WORK TASK:
Among the entries, which lines carry the string "Liberation"? Copy every one.

ENTRIES SUPPLIED:
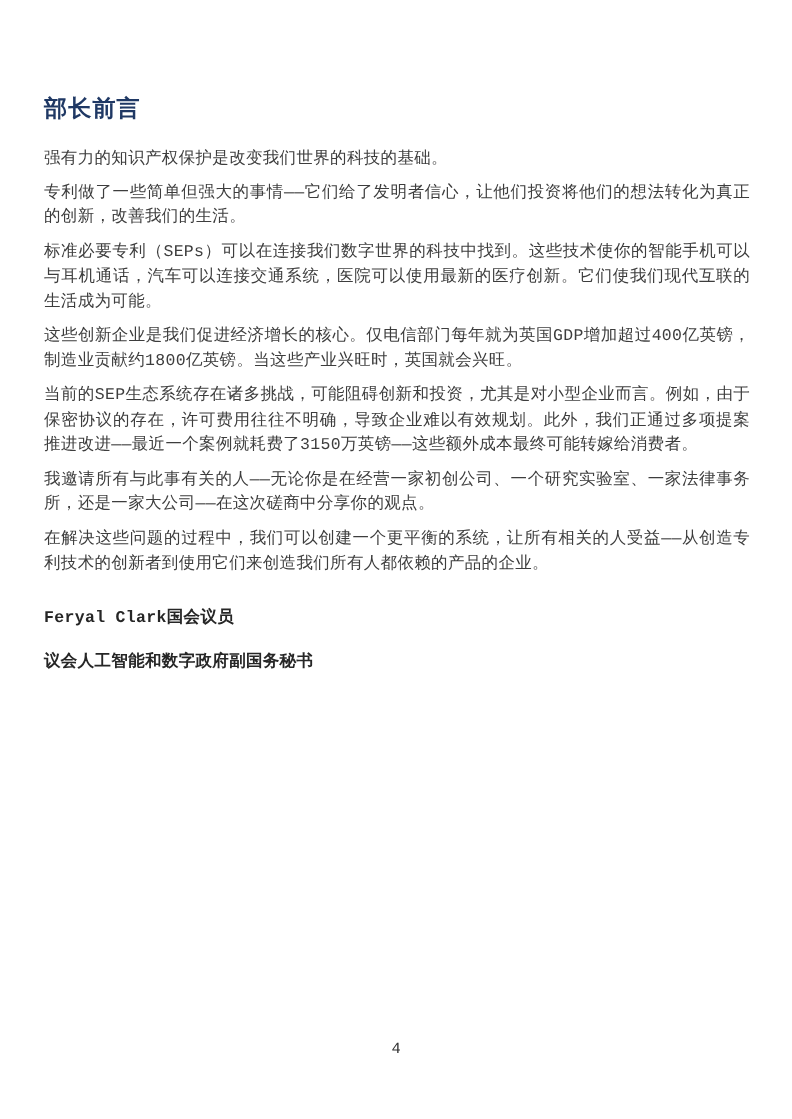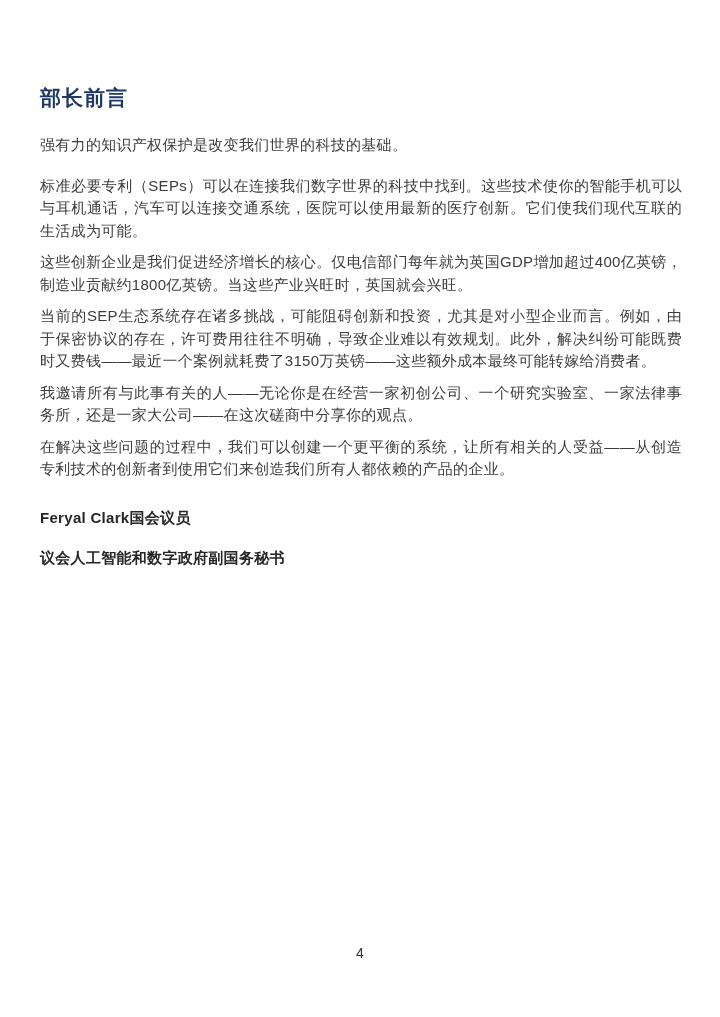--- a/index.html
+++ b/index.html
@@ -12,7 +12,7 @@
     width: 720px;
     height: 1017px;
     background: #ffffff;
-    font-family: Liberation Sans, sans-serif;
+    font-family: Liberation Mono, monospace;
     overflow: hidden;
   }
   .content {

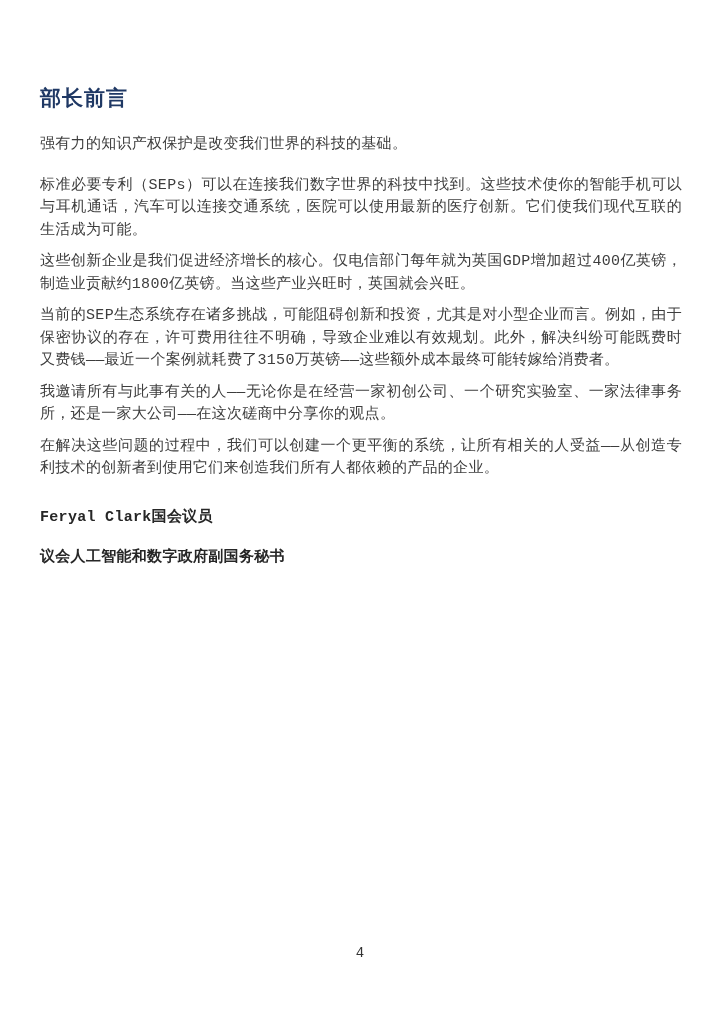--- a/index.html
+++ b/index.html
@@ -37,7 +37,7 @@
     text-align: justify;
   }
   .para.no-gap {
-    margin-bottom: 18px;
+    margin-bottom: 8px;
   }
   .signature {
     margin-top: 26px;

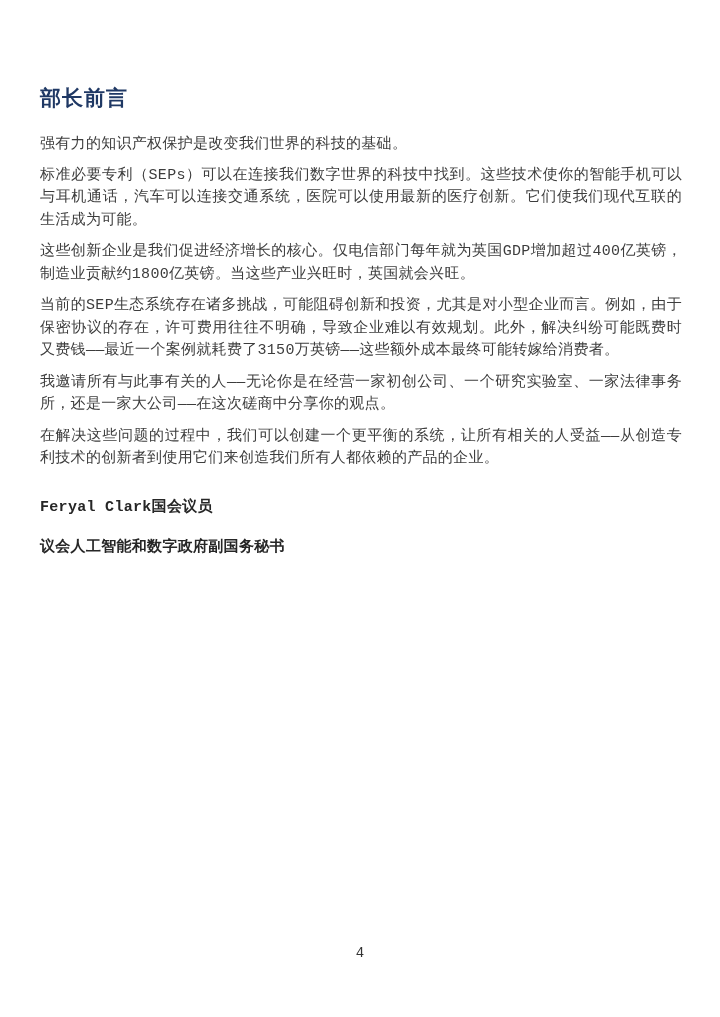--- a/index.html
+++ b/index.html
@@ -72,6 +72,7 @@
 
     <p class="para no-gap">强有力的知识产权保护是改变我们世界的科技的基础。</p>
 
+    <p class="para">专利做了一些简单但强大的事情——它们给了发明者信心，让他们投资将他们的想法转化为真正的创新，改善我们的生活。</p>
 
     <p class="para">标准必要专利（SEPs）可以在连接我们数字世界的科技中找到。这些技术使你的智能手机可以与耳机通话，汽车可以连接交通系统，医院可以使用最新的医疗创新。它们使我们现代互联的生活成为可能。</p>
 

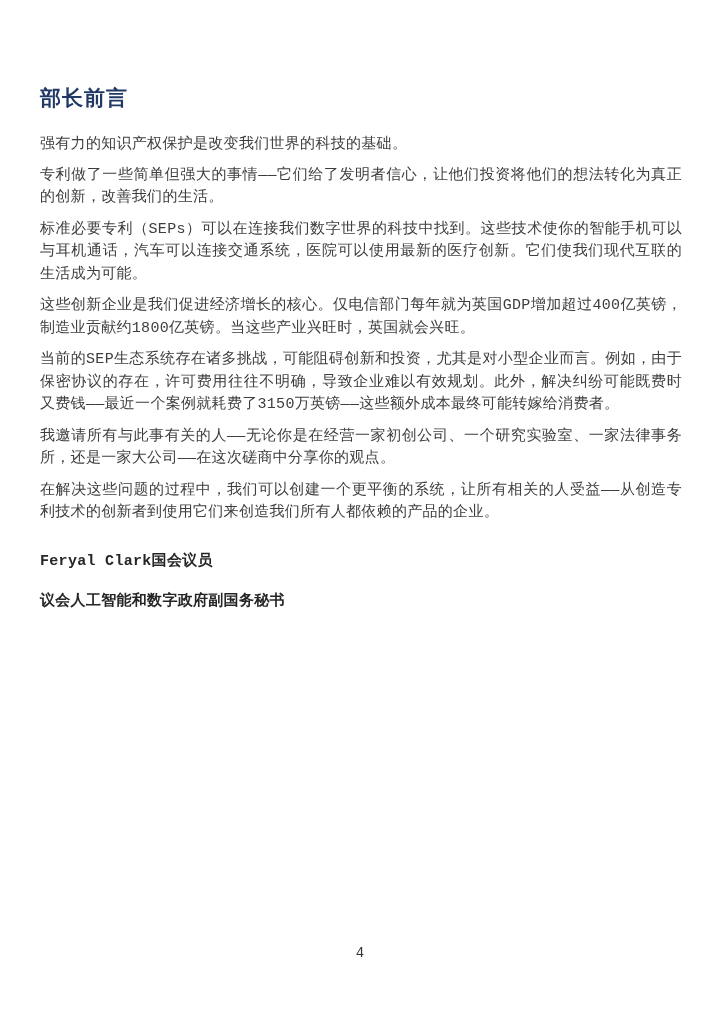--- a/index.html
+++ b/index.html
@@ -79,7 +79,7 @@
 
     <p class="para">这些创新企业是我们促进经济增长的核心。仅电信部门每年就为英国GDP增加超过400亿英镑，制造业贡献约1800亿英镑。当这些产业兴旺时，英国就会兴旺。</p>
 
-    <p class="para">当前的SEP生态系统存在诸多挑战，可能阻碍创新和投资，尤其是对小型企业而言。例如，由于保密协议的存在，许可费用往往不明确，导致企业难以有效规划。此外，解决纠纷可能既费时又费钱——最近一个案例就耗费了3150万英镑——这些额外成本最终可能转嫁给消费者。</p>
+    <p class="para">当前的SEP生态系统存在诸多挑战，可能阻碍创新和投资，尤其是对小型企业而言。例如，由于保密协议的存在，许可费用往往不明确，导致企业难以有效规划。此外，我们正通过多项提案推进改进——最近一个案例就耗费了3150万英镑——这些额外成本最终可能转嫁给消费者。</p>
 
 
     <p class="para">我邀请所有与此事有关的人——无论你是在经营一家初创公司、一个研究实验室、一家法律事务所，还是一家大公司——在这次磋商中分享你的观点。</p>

RESPONSE BELOW:
-    font-family: Liberation Sans, sans-serif;
+    font-family: Liberation Mono, monospace;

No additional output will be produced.